Edit tracking data:
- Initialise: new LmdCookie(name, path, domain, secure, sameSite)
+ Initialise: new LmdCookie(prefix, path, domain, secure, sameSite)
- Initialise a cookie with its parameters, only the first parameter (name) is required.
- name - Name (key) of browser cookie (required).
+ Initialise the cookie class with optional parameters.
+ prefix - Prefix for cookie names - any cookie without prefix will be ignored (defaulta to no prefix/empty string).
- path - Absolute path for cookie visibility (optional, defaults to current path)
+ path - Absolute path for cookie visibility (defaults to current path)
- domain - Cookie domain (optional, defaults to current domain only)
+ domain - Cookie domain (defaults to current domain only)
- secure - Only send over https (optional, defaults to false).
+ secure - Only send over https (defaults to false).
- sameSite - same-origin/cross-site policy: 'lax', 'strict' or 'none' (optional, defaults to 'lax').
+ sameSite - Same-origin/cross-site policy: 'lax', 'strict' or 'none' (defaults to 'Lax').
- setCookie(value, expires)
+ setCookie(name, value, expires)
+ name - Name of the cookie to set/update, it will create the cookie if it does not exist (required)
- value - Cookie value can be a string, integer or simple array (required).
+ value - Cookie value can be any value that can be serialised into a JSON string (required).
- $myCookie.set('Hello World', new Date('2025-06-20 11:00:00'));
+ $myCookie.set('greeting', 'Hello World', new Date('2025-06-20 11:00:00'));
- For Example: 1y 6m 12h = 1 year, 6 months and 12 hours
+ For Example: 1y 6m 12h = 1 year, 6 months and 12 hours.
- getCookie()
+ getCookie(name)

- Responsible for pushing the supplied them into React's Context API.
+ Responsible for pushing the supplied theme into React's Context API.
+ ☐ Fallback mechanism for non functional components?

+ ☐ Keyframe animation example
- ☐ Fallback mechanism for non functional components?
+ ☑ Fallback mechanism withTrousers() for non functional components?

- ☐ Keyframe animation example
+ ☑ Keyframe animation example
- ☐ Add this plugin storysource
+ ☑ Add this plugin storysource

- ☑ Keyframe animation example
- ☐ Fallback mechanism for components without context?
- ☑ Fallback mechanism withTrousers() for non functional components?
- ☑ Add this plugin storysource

● Task objective: Output every line from the records, exactly as written.

● Solved problem:
- Initialise: new LmdCookie(name, path, domain, secure, sameSite)
+ Initialise: new LmdCookie(prefix, path, domain, secure, sameSite)
- Initialise a cookie with its parameters, only the first parameter (name) is required.
- name - Name (key) of browser cookie (required).
+ Initialise the cookie class with optional parameters.
+ prefix - Prefix for cookie names - any cookie without prefix will be ignored (defaulta to no prefix/empty string).
- path - Absolute path for cookie visibility (optional, defaults to current path)
+ path - Absolute path for cookie visibility (defaults to current path)
- domain - Cookie domain (optional, defaults to current domain only)
+ domain - Cookie domain (defaults to current domain only)
- secure - Only send over https (optional, defaults to false).
+ secure - Only send over https (defaults to false).
- sameSite - same-origin/cross-site policy: 'lax', 'strict' or 'none' (optional, defaults to 'lax').
+ sameSite - Same-origin/cross-site policy: 'lax', 'strict' or 'none' (defaults to 'Lax').
- setCookie(value, expires)
+ setCookie(name, value, expires)
+ name - Name of the cookie to set/update, it will create the cookie if it does not exist (required)
- value - Cookie value can be a string, integer or simple array (required).
+ value - Cookie value can be any value that can be serialised into a JSON string (required).
- $myCookie.set('Hello World', new Date('2025-06-20 11:00:00'));
+ $myCookie.set('greeting', 'Hello World', new Date('2025-06-20 11:00:00'));
- For Example: 1y 6m 12h = 1 year, 6 months and 12 hours
+ For Example: 1y 6m 12h = 1 year, 6 months and 12 hours.
- getCookie()
+ getCookie(name)

- Responsible for pushing the supplied them into React's Context API.
+ Responsible for pushing the supplied theme into React's Context API.
+ ☐ Fallback mechanism for non functional components?

+ ☐ Keyframe animation example
- ☐ Fallback mechanism for non functional components?
+ ☑ Fallback mechanism withTrousers() for non functional components?

- ☐ Keyframe animation example
+ ☑ Keyframe animation example
- ☐ Add this plugin storysource
+ ☑ Add this plugin storysource

- ☑ Keyframe animation example
- ☐ Fallback mechanism for components without context?
- ☑ Fallback mechanism withTrousers() for non functional components?
- ☑ Add this plugin storysource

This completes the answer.